I've got some glue stubbornly worked into the grooves of my bar clamps..I might use this to loosen it up. THanks for the tip!


----------



## Desert_Woodworker

I learn something new everyday-


----------



## fivecodys

This site never ceases to amaze me!
Thanks for sharing.


----------



## AtlanticBryan

I just finished looking this stuff up … it's hydrochloric acid. No wonder it works so well!


----------



## waho6o9

Good news thanks.

A little wax on the threads keeps the glue off as well.


----------



## HerbC

> I ve got some glue stubbornly worked into the grooves of my bar clamps..I might use this to loosen it up. THanks for the tip!
> 
> - Tim_456





> I just finished looking this stuff up … it s hydrochloric acid. No wonder it works so well!
> 
> - AtlanticBryan


I wouldn't use this on anything that was metal…


----------



## JulianLech

Also works well to remove rust on old machinery and parts. Just need to clean and neutralize the metal when finished. 
I've use the "works" to restore old planes and a jointer. Very effective.


----------



## NormG

Another unintended use that is great news

Thank you for sharing


----------



## Desert_Woodworker

> Also works well to remove rust on old machinery and parts.

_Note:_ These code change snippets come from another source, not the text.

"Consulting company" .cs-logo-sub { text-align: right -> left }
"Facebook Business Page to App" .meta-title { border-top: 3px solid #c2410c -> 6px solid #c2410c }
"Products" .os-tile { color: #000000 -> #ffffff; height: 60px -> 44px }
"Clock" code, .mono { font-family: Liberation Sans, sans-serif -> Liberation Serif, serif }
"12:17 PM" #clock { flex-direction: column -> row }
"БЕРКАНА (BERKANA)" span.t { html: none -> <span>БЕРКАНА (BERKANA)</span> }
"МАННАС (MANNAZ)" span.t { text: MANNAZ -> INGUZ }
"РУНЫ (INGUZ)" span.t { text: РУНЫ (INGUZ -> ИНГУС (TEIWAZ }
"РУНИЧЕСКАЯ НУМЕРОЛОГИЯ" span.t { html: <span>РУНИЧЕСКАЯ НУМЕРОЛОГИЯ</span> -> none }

Just need to clean and neutralize the metal when finished.
> I ve use the "works" to restore old planes and a jointer. Very effective.
> 
> - Julian


I'm with you so far- please describe the steps that you proceed with. Apply product then what do you do?


----------



## JulianLech

Desert; I pour the liquid into a plastic tub and then put the rusted parts inside to soak. How long, depends on how badly the parts are rusted. Wear rubber gloves and work in a well ventilated area. Then with a wire or brass bristle brush or sand paper I start cleaning the parts. A scotch pad might also work. When the parts are clean, I wash them with a baking soda and water mixture to neutralize the acid. When all the cleaning is done I apply a few coats of wax.


----------



## Desert_Woodworker

Thanks


----------



## TexAus

I wanted to add a note of warning regarding using The Works for rust removal. I once placed part of a Millers Falls hand drill in a container filled with The Works - big mistake. I almost ruined it because if dissolved some of the metal that I believe was cast iron - it was part of the frame. So sometimes it can work a little too good.


----------



## kajunkraft

Thanks. This is a very useful tip for a lot of things.


----------